Education

PhD in Electrical & Computer Engineering. UC San Diego, exp June 2024

MS in Electrical & Computer Engineering. UC San Diego, 2018.

BS in Electrical Engineering & Computer Science. UC Berkeley, 2015.

BS in Engineering Physics. UC Berkeley, 2015.

BA in Music. UC Berkeley, 2015. 

Research

I use computer vision & artificial intelligence to create systems that help keep people safe and create or enhance system capabilities. The research topics I am interested in are Computer Vision, Artificial Intelligence, and Human-Robot / Human-Computer Interaction, most often applied to the domain of Safe Autonomous Driving. Broadly speaking, my research focuses on improving deep learning models by defining new learning architectures, metrics, and feature representations. 

I apply my research in two lab groups at UC San Diego: Professor Mohan Trivedi's Laboratory for Intelligent & Safe Vehicles (LISA) and Professor Shlomo Dubnov's Center for Research in Entertainment & Learning (CREL). My PhD advisor is Professor Mohan Trivedi. 

With LISA, I use my research to understand driver state through analysis of visible and multimodal features (e.g. gaze and hand activity), learn salience of (and relationships between) road objects and drivers, and predict vehicle trajectories in real-world driving scenarios. I explore methods of active learning to deal with the challenges of the real world being an open set, and suffering from the long-tail problem and curse of rarity. My methods seek to quantify uncertainty and novelty in learning systems to improve data utility.

With CREL, I use my research to facilitate human-human and human-machine musical interactions, using AI to quantify and learn not only performer behaviors and symbolic & acoustic musical patterns, but also latent representations of "imagination", "creativity", and expression. 

My research is supported by the Qualcomm Innovation Fellowship, IRCAM's Project REACH, as well as the generous support of lab sponsors Toyota CSRC, AWS, and the UCOP ILTI grant.    

Publications

PDFs for most publications are available on Google Scholar, with additional preprints linked at cvrr.ucsd.edu

2024

2023

2022

2021 


*Work supported by University of California Office of the President Innovative Learning Technology Initiative Grant. 

News & Media

Teaching

University

Course Designer

UCSD ECE 172A "Intelligent Systems" (Winter 2023, Winter 2024)

Teaching Assistant

UCSD ECE 180 "Autonomous Driving in the Real-World" (Spring 2022)

UCSD ECE 285 "Autonomous Vehicles" (Spring 2021, 2022)

UCSD ECE 172A "Intelligent Systems" (Winter 2021, 2022)

UCSD ECE 253 "Digital Image Processing" (Fall 2020, 2021, 2023)

UCSD CSE 190 "Machine Learning for Music & Audio" (Summer 2020, 2021, 2022, 2023)


Additional Teaching

Polygence Pods "Thinking about Language through ChatGPT" (Spring 2023), Research Mentorship

UCSD COSMOS "Music & Technology" (Summer 2021)

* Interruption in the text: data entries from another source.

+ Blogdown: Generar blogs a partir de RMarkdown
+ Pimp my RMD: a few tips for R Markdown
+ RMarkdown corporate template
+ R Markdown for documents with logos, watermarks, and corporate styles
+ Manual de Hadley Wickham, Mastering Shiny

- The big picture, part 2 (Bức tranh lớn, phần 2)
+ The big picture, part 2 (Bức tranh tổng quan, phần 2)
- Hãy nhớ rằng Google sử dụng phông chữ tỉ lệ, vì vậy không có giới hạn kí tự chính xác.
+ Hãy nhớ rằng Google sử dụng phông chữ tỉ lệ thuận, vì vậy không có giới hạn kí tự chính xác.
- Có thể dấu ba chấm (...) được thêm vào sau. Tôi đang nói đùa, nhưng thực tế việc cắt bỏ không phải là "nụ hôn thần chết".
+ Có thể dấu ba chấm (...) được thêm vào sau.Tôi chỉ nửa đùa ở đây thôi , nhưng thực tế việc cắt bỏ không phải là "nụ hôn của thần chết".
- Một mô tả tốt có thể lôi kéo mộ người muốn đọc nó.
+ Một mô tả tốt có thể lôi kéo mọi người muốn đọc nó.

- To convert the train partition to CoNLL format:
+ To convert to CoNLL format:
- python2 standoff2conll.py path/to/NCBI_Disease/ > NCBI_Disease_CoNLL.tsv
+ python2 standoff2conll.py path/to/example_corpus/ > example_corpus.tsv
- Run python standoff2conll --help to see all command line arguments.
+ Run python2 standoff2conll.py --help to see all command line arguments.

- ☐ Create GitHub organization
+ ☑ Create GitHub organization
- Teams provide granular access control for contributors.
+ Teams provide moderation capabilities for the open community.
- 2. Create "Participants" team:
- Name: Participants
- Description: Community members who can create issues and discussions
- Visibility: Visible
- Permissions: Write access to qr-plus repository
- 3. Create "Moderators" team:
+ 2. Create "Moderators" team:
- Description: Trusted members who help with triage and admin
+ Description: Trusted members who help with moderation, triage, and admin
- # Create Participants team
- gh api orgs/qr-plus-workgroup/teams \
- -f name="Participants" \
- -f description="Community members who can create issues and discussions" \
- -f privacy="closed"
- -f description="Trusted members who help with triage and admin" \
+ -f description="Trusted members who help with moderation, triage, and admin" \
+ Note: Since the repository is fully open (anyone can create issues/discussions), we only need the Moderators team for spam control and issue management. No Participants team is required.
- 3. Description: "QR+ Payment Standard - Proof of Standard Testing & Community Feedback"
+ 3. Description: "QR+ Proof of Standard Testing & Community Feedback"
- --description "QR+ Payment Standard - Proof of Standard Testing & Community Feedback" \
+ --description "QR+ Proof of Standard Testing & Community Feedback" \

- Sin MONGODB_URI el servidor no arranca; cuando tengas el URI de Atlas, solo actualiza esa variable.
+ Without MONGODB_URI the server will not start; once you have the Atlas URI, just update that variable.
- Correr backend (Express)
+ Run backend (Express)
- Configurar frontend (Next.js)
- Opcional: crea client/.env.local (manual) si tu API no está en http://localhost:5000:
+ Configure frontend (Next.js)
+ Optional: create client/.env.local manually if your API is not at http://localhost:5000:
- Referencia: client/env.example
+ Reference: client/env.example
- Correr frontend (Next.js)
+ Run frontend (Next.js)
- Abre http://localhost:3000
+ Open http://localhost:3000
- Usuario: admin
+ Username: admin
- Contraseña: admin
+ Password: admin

Research Mentor to MS and BS students of LISA and visiting scholars


CV

Current CV available by email (regreer@ucsd.edu). 

About

As an Electrical & Computer Engineering PhD student at UC San Diego, I use computer vision & artificial intelligence to create systems for effective, safe, and ethical human use. The research topics I am interested in are Computer Vision, Robotics, Artificial Intelligence, and Human-Robot / Human-Computer Interaction. My research focuses on improving deep learning models by defining new metrics and feature representations. I use my research to predict vehicle trajectories in real-world driving scenarios, estimate driver state, and understand human gaze. I work on projects with Professor Mohan Trivedi's Laboratory for Intelligent & Safe Vehicles (LISA) and Professor Shlomo Dubnov's Center for Research in Entertainment & Learning (CREL). I am advised by Professor Mohan Trivedi.     

My primary research work aims to make driving intelligent and safer (for both pedestrians and vehicle occupants) through computer vision and artificial intelligence. Our lab emphasizes a LILO (looking inside, looking outside) approach to holistic safety. Accordingly, part of my research involves sensors outside of the cabin perceiving the surround in order to accurately estimate vehicle and pedestrian trajectories, where I have contributed new metrics and loss functions to improve state-of-the-art multimodal trajectory prediction models. The other part of my research involves understanding driver awareness and intent by analyzing in-cabin behavior using a fusion of sensors and cues. 


In the process of developing safer models for intelligent vehicles, my interests in HRI/HCI and vision have inspired my research developments in gaze and attention modeling and tracking in domains outside of automobiles. This includes virtual classrooms, teleconferences, and musicians' environments. My work seeks to better perceive & present nonverbal human communication, in the form of eye gaze and directed gesture; two immediate problems driving my work are gaze prediction and gaze correction using deep learning.    

Outside of my research, I advise the Symphonic Student Association, and field direct & write music for the University of California Marching Band.